Activity> An exact copy of all the data is required, with pictures left out.

Top of Data records

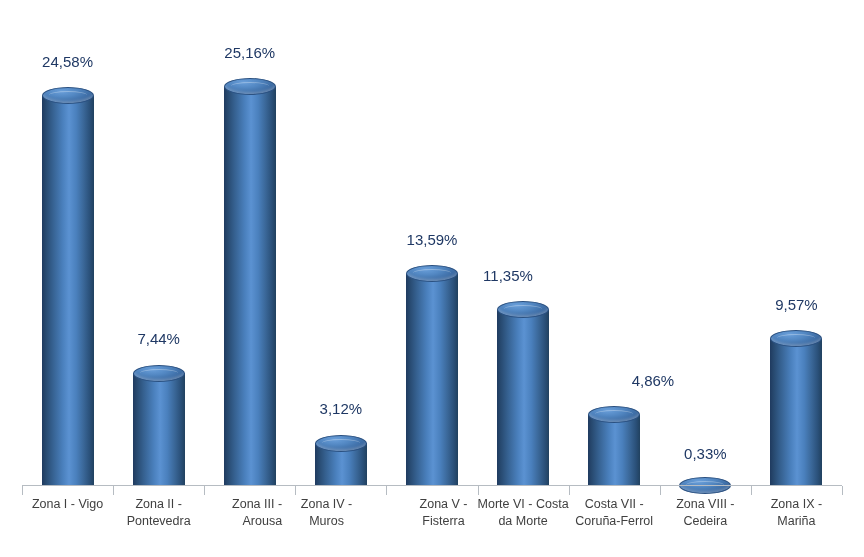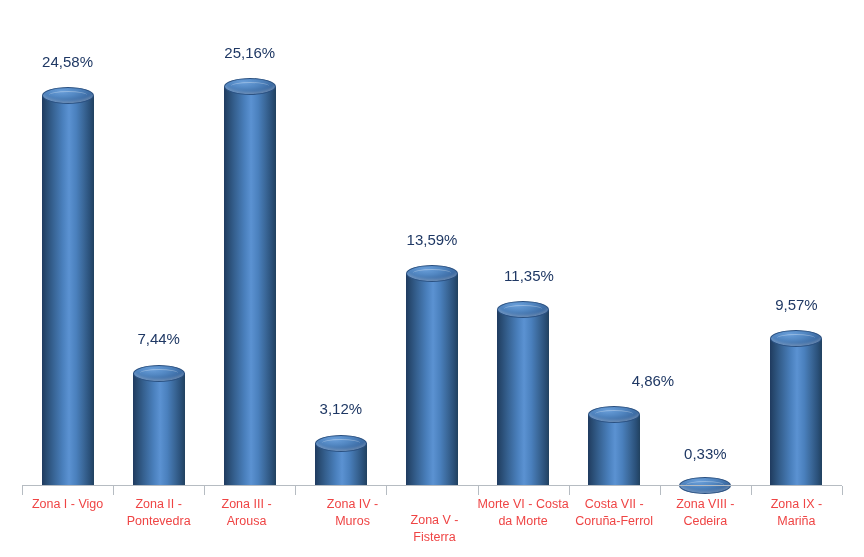--- a/index.html
+++ b/index.html
@@ -96,21 +96,21 @@
     position: absolute;
     text-align: center;
     color: #1f3864;
     font-size: 15px;
     font-family: "Liberation Sans", sans-serif;
     white-space: nowrap;
   }
   .cat-label {
     position: absolute;
     text-align: center;
-    color: #ef4444;
+    color: #404040;
     font-size: 12.5px;
     line-height: 17px;
     font-family: "Liberation Sans", sans-serif;
     top: 496px;
   }
 </style>
 </head>
 <body>
 
 <div id="chart-root">
@@ -140,21 +140,21 @@
       <div class="data-label" style="left: 280.889px; width: 120px; position: absolute; top: 400.029px;">3,12%</div>
       <div class="bar" style="left: 406px; width: 52px; height: 219.838px;">
         <div class="cyl-body" style="height: 211.338px; background: linear-gradient(to right, rgb(31, 58, 95) 0%, rgb(39, 73, 111) 7%, rgb(53, 96, 143) 20%, rgb(74, 128, 189) 40%, rgb(91, 146, 210) 52%, rgb(74, 128, 189) 66%, rgb(58, 103, 152) 80%, rgb(42, 80, 121) 92%, rgb(33, 65, 95) 100%);"></div>
         <div class="cyl-top" style="height: 17px; bottom: 202.838px;"></div>
       </div>
       <div class="data-label" style="left: 372px; width: 120px; position: absolute; top: 230.662px;">13,59%</div>
       <div class="bar" style="left: 497.111px; width: 52px; height: 183.603px;">
         <div class="cyl-body" style="height: 175.103px; background: linear-gradient(to right, rgb(31, 58, 95) 0%, rgb(39, 73, 111) 7%, rgb(53, 96, 143) 20%, rgb(74, 128, 189) 40%, rgb(91, 146, 210) 52%, rgb(74, 128, 189) 66%, rgb(58, 103, 152) 80%, rgb(42, 80, 121) 92%, rgb(33, 65, 95) 100%);"></div>
         <div class="cyl-top" style="height: 17px; bottom: 166.603px;"></div>
       </div>
-      <div class="data-label" style="left: 469px; width: 120px; position: absolute; top: 266.897px;">11,35%</div>
+      <div class="data-label" style="left: 448px; width: 120px; position: absolute; top: 266.897px;">11,35%</div>
       <div class="bar" style="left: 588.222px; width: 52px; height: 78.6176px;">
         <div class="cyl-body" style="height: 70.1176px; background: linear-gradient(to right, rgb(31, 58, 95) 0%, rgb(39, 73, 111) 7%, rgb(53, 96, 143) 20%, rgb(74, 128, 189) 40%, rgb(91, 146, 210) 52%, rgb(74, 128, 189) 66%, rgb(58, 103, 152) 80%, rgb(42, 80, 121) 92%, rgb(33, 65, 95) 100%);"></div>
         <div class="cyl-top" style="height: 17px; bottom: 61.6176px;"></div>
       </div>
       <div class="data-label" style="left: 554.222px; width: 120px; position: absolute; top: 371.882px; text-align: right;">4,86%</div>
       <div class="bar" style="left: 679.333px; width: 52px; height: 8.5px;">
         <div class="cyl-body" style="height: 0px; background: linear-gradient(to right, rgb(31, 58, 95) 0%, rgb(39, 73, 111) 7%, rgb(53, 96, 143) 20%, rgb(74, 128, 189) 40%, rgb(91, 146, 210) 52%, rgb(74, 128, 189) 66%, rgb(58, 103, 152) 80%, rgb(42, 80, 121) 92%, rgb(33, 65, 95) 100%);"></div>
         <div class="cyl-top" style="height: 17px; bottom: -8.5px;"></div>
       </div>
       <div class="data-label" style="left: 645.333px; width: 120px; position: absolute; top: 445.162px;">0,33%</div>
@@ -179,29 +179,29 @@
       <div class="axis-tick" style="left: 842px;"></div>
     </div>
   <div id="catlabels-layer">
       <div class="cat-label" style="left: 22px; width: 91.1111px;">
         <div>Zona I - Vigo</div>
       </div>
       <div class="cat-label" style="left: 113.111px; width: 91.1111px;">
         <div>Zona II -</div>
         <div>Pontevedra</div>
       </div>
-      <div class="cat-label" style="left: 201px; width: 91.1111px;">
+      <div class="cat-label" style="left: 191px; width: 91.1111px; text-align: right;">
         <div>Zona III -</div>
         <div>Arousa</div>
       </div>
-      <div class="cat-label" style="left: 307px; width: 91.1111px;">
+      <div class="cat-label" style="left: 281px; width: 91.1111px;">
         <div>Zona IV -</div>
         <div>Muros</div>
       </div>
-      <div class="cat-label" style="left: 389px; width: 91.1111px; margin-top: 16px;">
+      <div class="cat-label" style="left: 398px; width: 91.1111px;">
         <div>Zona V -</div>
         <div>Fisterra</div>
       </div>
       <div class="cat-label" style="left: 477.556px; width: 91.1111px;">
         <div>Morte VI - Costa</div>
         <div>da Morte</div>
       </div>
       <div class="cat-label" style="left: 568.667px; width: 91.1111px;">
         <div>Costa VII -</div>
         <div>Coruña-Ferrol</div>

Bottom of Data records

Result>
--- a/index.html
+++ b/index.html
@@ -96,21 +96,21 @@
     position: absolute;
     text-align: center;
     color: #1f3864;
     font-size: 15px;
     font-family: "Liberation Sans", sans-serif;
     white-space: nowrap;
   }
   .cat-label {
     position: absolute;
     text-align: center;
-    color: #ef4444;
+    color: #404040;
     font-size: 12.5px;
     line-height: 17px;
     font-family: "Liberation Sans", sans-serif;
     top: 496px;
   }
 </style>
 </head>
 <body>
 
 <div id="chart-root">
@@ -140,21 +140,21 @@
       <div class="data-label" style="left: 280.889px; width: 120px; position: absolute; top: 400.029px;">3,12%</div>
       <div class="bar" style="left: 406px; width: 52px; height: 219.838px;">
         <div class="cyl-body" style="height: 211.338px; background: linear-gradient(to right, rgb(31, 58, 95) 0%, rgb(39, 73, 111) 7%, rgb(53, 96, 143) 20%, rgb(74, 128, 189) 40%, rgb(91, 146, 210) 52%, rgb(74, 128, 189) 66%, rgb(58, 103, 152) 80%, rgb(42, 80, 121) 92%, rgb(33, 65, 95) 100%);"></div>
         <div class="cyl-top" style="height: 17px; bottom: 202.838px;"></div>
       </div>
       <div class="data-label" style="left: 372px; width: 120px; position: absolute; top: 230.662px;">13,59%</div>
       <div class="bar" style="left: 497.111px; width: 52px; height: 183.603px;">
         <div class="cyl-body" style="height: 175.103px; background: linear-gradient(to right, rgb(31, 58, 95) 0%, rgb(39, 73, 111) 7%, rgb(53, 96, 143) 20%, rgb(74, 128, 189) 40%, rgb(91, 146, 210) 52%, rgb(74, 128, 189) 66%, rgb(58, 103, 152) 80%, rgb(42, 80, 121) 92%, rgb(33, 65, 95) 100%);"></div>
         <div class="cyl-top" style="height: 17px; bottom: 166.603px;"></div>
       </div>
-      <div class="data-label" style="left: 469px; width: 120px; position: absolute; top: 266.897px;">11,35%</div>
+      <div class="data-label" style="left: 448px; width: 120px; position: absolute; top: 266.897px;">11,35%</div>
       <div class="bar" style="left: 588.222px; width: 52px; height: 78.6176px;">
         <div class="cyl-body" style="height: 70.1176px; background: linear-gradient(to right, rgb(31, 58, 95) 0%, rgb(39, 73, 111) 7%, rgb(53, 96, 143) 20%, rgb(74, 128, 189) 40%, rgb(91, 146, 210) 52%, rgb(74, 128, 189) 66%, rgb(58, 103, 152) 80%, rgb(42, 80, 121) 92%, rgb(33, 65, 95) 100%);"></div>
         <div class="cyl-top" style="height: 17px; bottom: 61.6176px;"></div>
       </div>
       <div class="data-label" style="left: 554.222px; width: 120px; position: absolute; top: 371.882px; text-align: right;">4,86%</div>
       <div class="bar" style="left: 679.333px; width: 52px; height: 8.5px;">
         <div class="cyl-body" style="height: 0px; background: linear-gradient(to right, rgb(31, 58, 95) 0%, rgb(39, 73, 111) 7%, rgb(53, 96, 143) 20%, rgb(74, 128, 189) 40%, rgb(91, 146, 210) 52%, rgb(74, 128, 189) 66%, rgb(58, 103, 152) 80%, rgb(42, 80, 121) 92%, rgb(33, 65, 95) 100%);"></div>
         <div class="cyl-top" style="height: 17px; bottom: -8.5px;"></div>
       </div>
       <div class="data-label" style="left: 645.333px; width: 120px; position: absolute; top: 445.162px;">0,33%</div>
@@ -179,29 +179,29 @@
       <div class="axis-tick" style="left: 842px;"></div>
     </div>
   <div id="catlabels-layer">
       <div class="cat-label" style="left: 22px; width: 91.1111px;">
         <div>Zona I - Vigo</div>
       </div>
       <div class="cat-label" style="left: 113.111px; width: 91.1111px;">
         <div>Zona II -</div>
         <div>Pontevedra</div>
       </div>
-      <div class="cat-label" style="left: 201px; width: 91.1111px;">
+      <div class="cat-label" style="left: 191px; width: 91.1111px; text-align: right;">
         <div>Zona III -</div>
         <div>Arousa</div>
       </div>
-      <div class="cat-label" style="left: 307px; width: 91.1111px;">
+      <div class="cat-label" style="left: 281px; width: 91.1111px;">
         <div>Zona IV -</div>
         <div>Muros</div>
       </div>
-      <div class="cat-label" style="left: 389px; width: 91.1111px; margin-top: 16px;">
+      <div class="cat-label" style="left: 398px; width: 91.1111px;">
         <div>Zona V -</div>
         <div>Fisterra</div>
       </div>
       <div class="cat-label" style="left: 477.556px; width: 91.1111px;">
         <div>Morte VI - Costa</div>
         <div>da Morte</div>
       </div>
       <div class="cat-label" style="left: 568.667px; width: 91.1111px;">
         <div>Costa VII -</div>
         <div>Coruña-Ferrol</div>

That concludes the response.